I shook my head, clearing it of whatever the hell had taken over my brain. “What’s happened?” I stepped inside, ignoring the way she reared her head back at my arrogance. The house looked very different from when we were kids. New paint, different furnishings, wallpaper. The house looked amazing, actually.
She shut the door and rounded on me. “My sink sprung a leak and I’m trying to fix it. So, if you could state your business and get out, that would be appreciated.”
I hurried into the kitchen. “Let me take a look.” Even as my steps confidently headed for the pool of water on the kitchen floor, my brain was screaming to abort the mission. Iknew nothing about plumbing and couldn’t offer a damn bit of assistance, other than calling for a professional plumber.
“Seriously, don’t…” Shae’s voice trailed off as I hit an unseen patch of water and nearly lost my footing. I grabbed the countertop and steadied myself.
“Whoa.”
I heard a garbled laugh behind me. I turned to see Shae’s hand over her mouth, clear glee in her eyes. Glad I could make at least one female laugh today, even if it was at my own expense. Reaching behind my head, I pulled my shirt over my head.
“What are you doing?” Shae screeched, laugh long gone.
I laid the T-shirt over the puddle of water and let it soak up the mess. Then I lay down on her floor, head nearly into the cabinet under her sink, and looked up at her. “Hand me the wrench.”
Shae’s mouth was hanging open, her gaze taking in the sight of me laid out on her floor, shirtless. I couldn’t help a bit of a smirk. She liked what she saw, I knew that much. A woman doesn’t bite her lip and press one foot on top of the other like she’s rubbing her thighs together if she doesn’t like what she’s seeing. I may not know plumbing, but I knew a turned-on woman when I saw one.

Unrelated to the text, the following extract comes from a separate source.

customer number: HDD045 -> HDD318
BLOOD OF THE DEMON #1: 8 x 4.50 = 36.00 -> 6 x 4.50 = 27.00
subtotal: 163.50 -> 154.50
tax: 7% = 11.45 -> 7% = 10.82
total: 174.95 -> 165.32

She handed me the wrench in slow motion. I took it from her and paused, staring up at pipes and a slow drip of water just above my head.Well, fuck, now what, genius?

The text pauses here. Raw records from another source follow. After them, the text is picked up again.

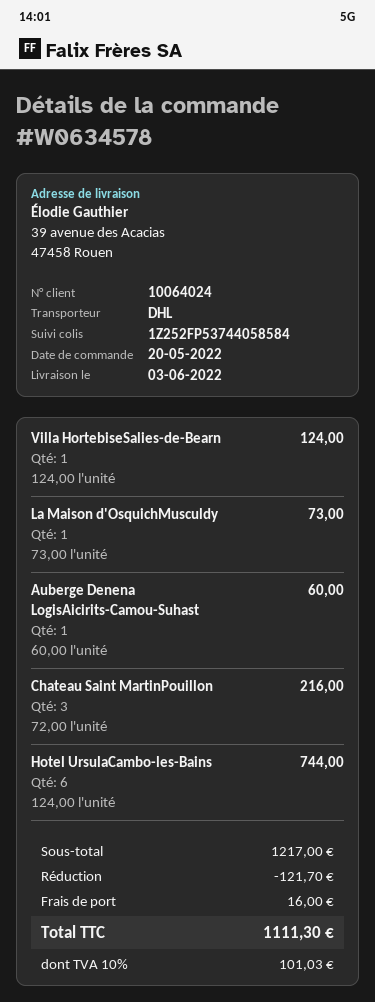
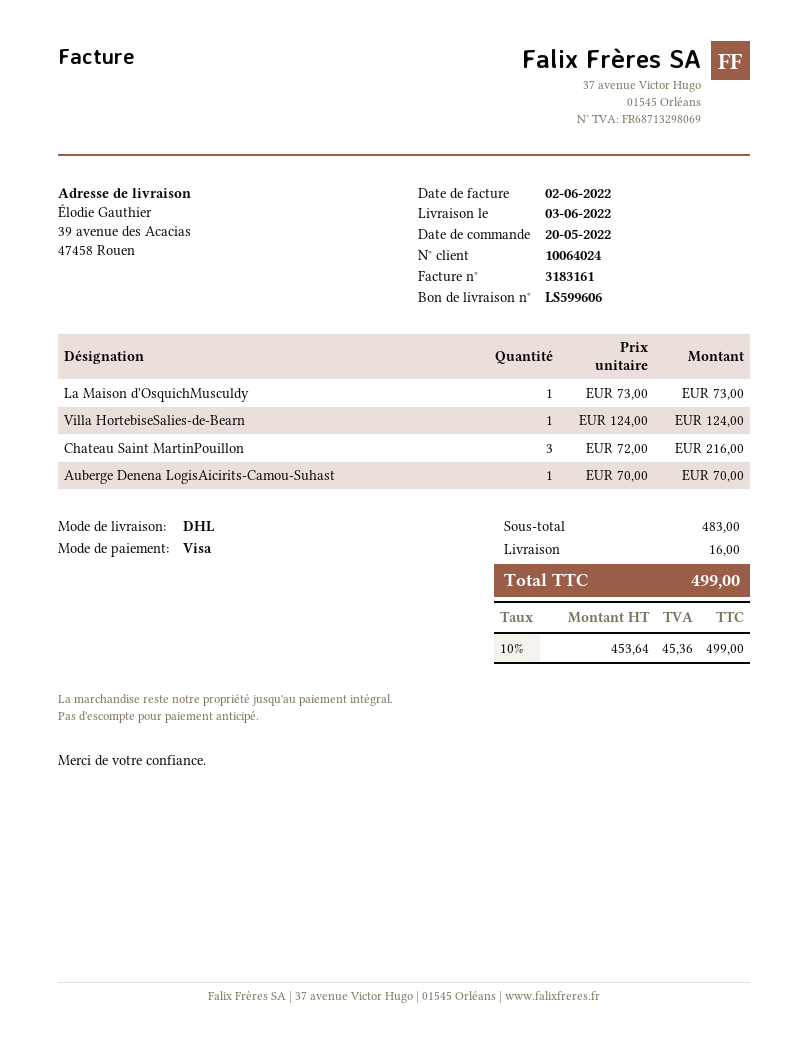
Auberge Denena LogisAicirits-Camou-Suhast: 1 x 60.00 = 60.00 -> 1 x 70.00 = 70.00
Hotel UrsulaCambo-les-Bains: 6 x 124.00 = 744.00 -> none
subtotal: 1217.00 -> 483.00
discount: 121.70 -> none
tax: 10% = 101.03 -> 10% = 45.36
total: 1111.30 -> 499.00

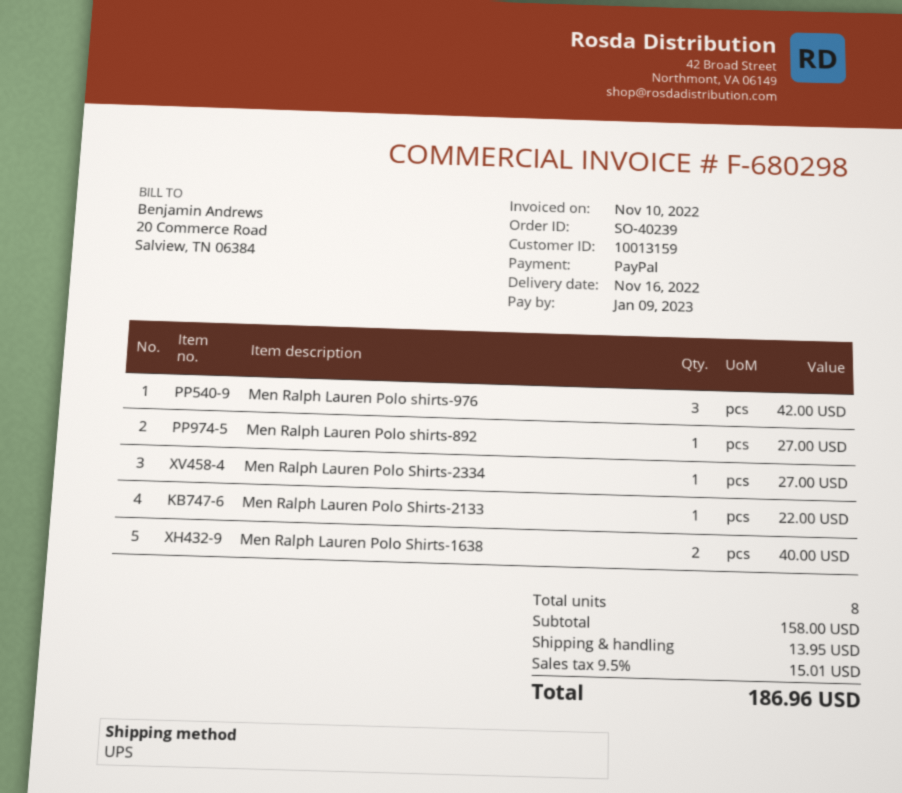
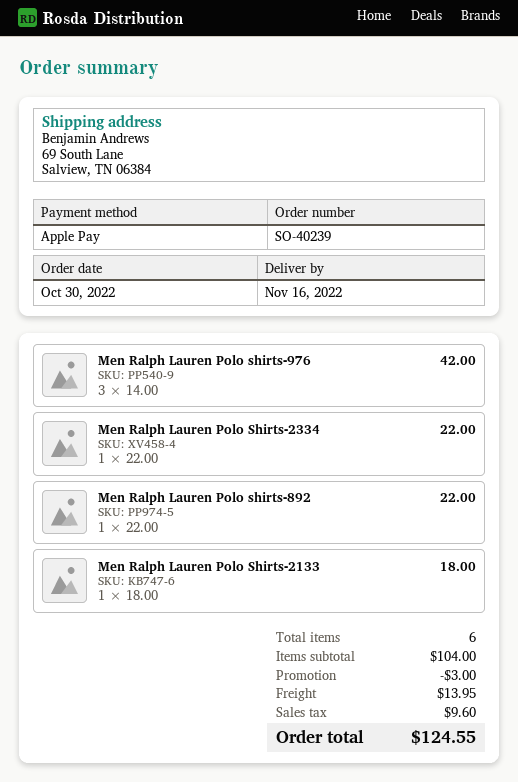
payment method: PayPal -> Apple Pay
Men Ralph Lauren Polo shirts-892: 1 for 27.00 -> 1 for 22.00
Men Ralph Lauren Polo Shirts-2334: 1 for 27.00 -> 1 for 22.00
Men Ralph Lauren Polo Shirts-2133: 1 for 22.00 -> 1 for 18.00
Men Ralph Lauren Polo Shirts-1638: 2 for 40.00 -> none
total quantity: 8 -> 6
subtotal: 158.00 -> 104.00
discount: none -> 3.00
tax: 15.01 -> 9.60
total: 186.96 -> 124.55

“Looks like you got a leak here,” I said, buying myself some time to figure out how this damn wrench worked.
“And they say mansplaining isn’t a thing,” Shae drawled from above me. She nudged my leg and sat down on the floor by my thighs. “Scoot over and let a professional fix it.”
“You’re a professional plumber now, Coach Fletcher?” I got the two metal things to separate on the wrench and wrappedit around the pipe where it looked like it might be screwed together.

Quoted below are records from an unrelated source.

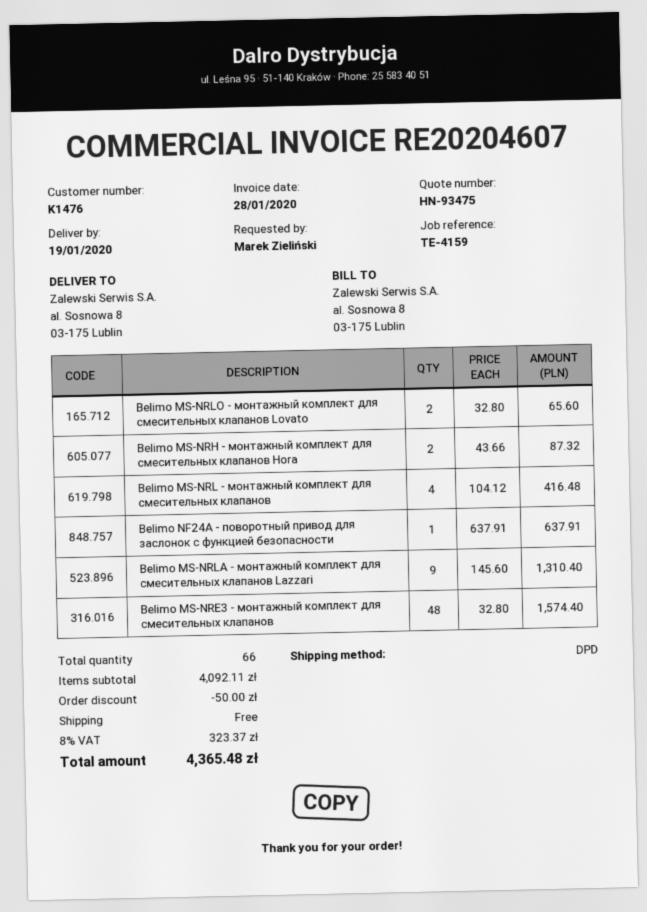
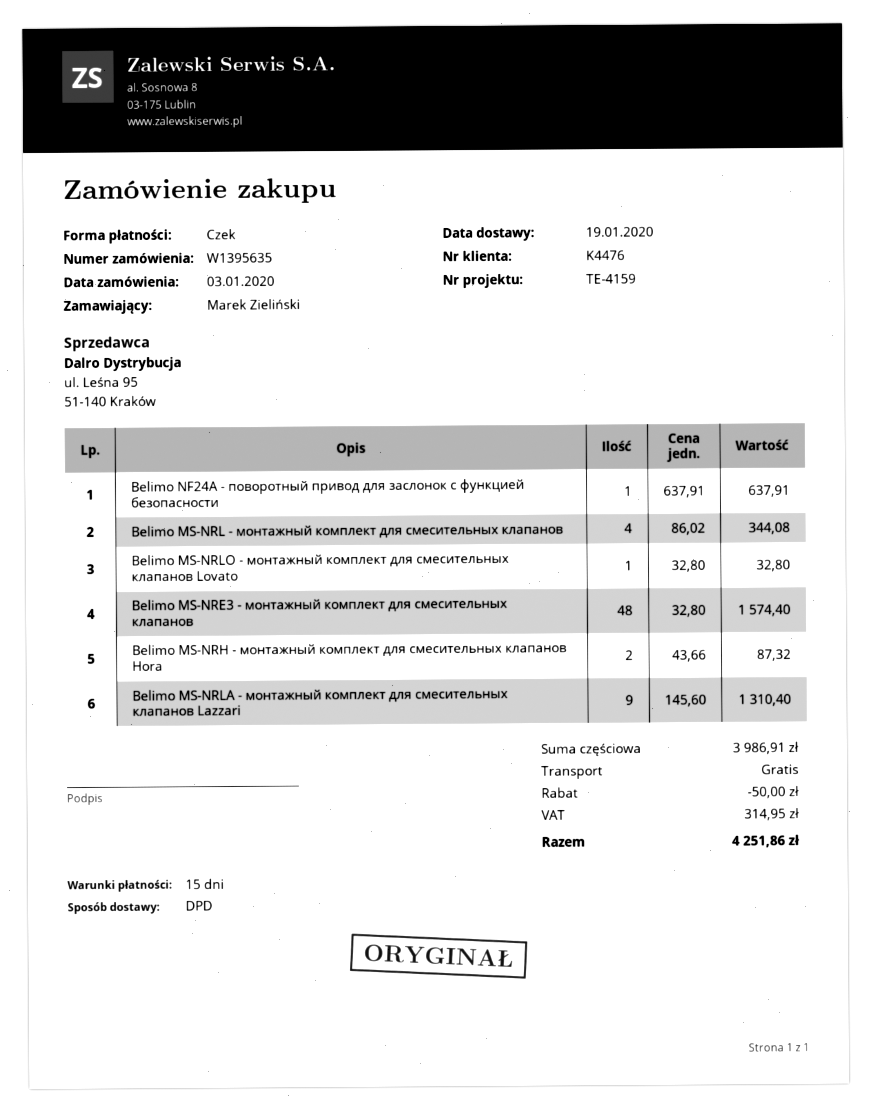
customer number: K1476 -> K4476
Belimo MS-NRLO - монтажный комплект для смесительных клапанов Lovato: 2 x 32.80 = 65.60 -> 1 x 32.80 = 32.80
Belimo MS-NRL - монтажный комплект для смесительных клапанов: 4 x 104.12 = 416.48 -> 4 x 86.02 = 344.08
subtotal: 4092.11 -> 3986.91
tax: 323.37 -> 314.95
total: 4365.48 -> 4251.86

I felt her try to wiggle into the tiny space, her soft body pressed against me. “I’ve cleaned out a few P-traps in my time.”
I grimaced. I knew nothing about pee traps, but it sounded gross. I tightened the wrench and decided lefty Lucy was about all I knew, so I was going with that.
“No, wait, don’t?—”
Shae’s warning came too late. I cranked and the pipe pieces came apart, water spewing us both like a fuckin’ geyser. Shae shrieked, which startled me more than the damn jet of water in my eyes. I tried to sit up, blinded by the water, of course, and smacked my forehead on the underside of the sink. Pain bloomed, sharp and insistent. Shae sounded like she was either choking on the water or possibly dying. Her body rolled away from me and I wiggled out of the cabinet, head aching like a son of a bitch.
With one hand on my forehead and the immediate egg that had grown there, I used my other hand to try to wipe the water out of my eyes. I blinked them open and found Shae curled in a ball on the floor. At first, I thought maybe the water had hurt her, but when I shimmied across the floor to her side, I found her glasses shoved to the top of her soaked hair and her face contorted into the kind of laugh that leaves one silent and their face purple. Pretty sure she was choking, but not on water.
“I’m okay. Thanks for asking,” I drawled.
Shae howled, the sudden release of sound startling me again. Thankfully, I wasn’t under a sink and didn’t harm myself when I jumped. I rolled my eyes and looked back at the pipes that had finally stopped gushing water.
“The leak got bigger,” I offered helpfully.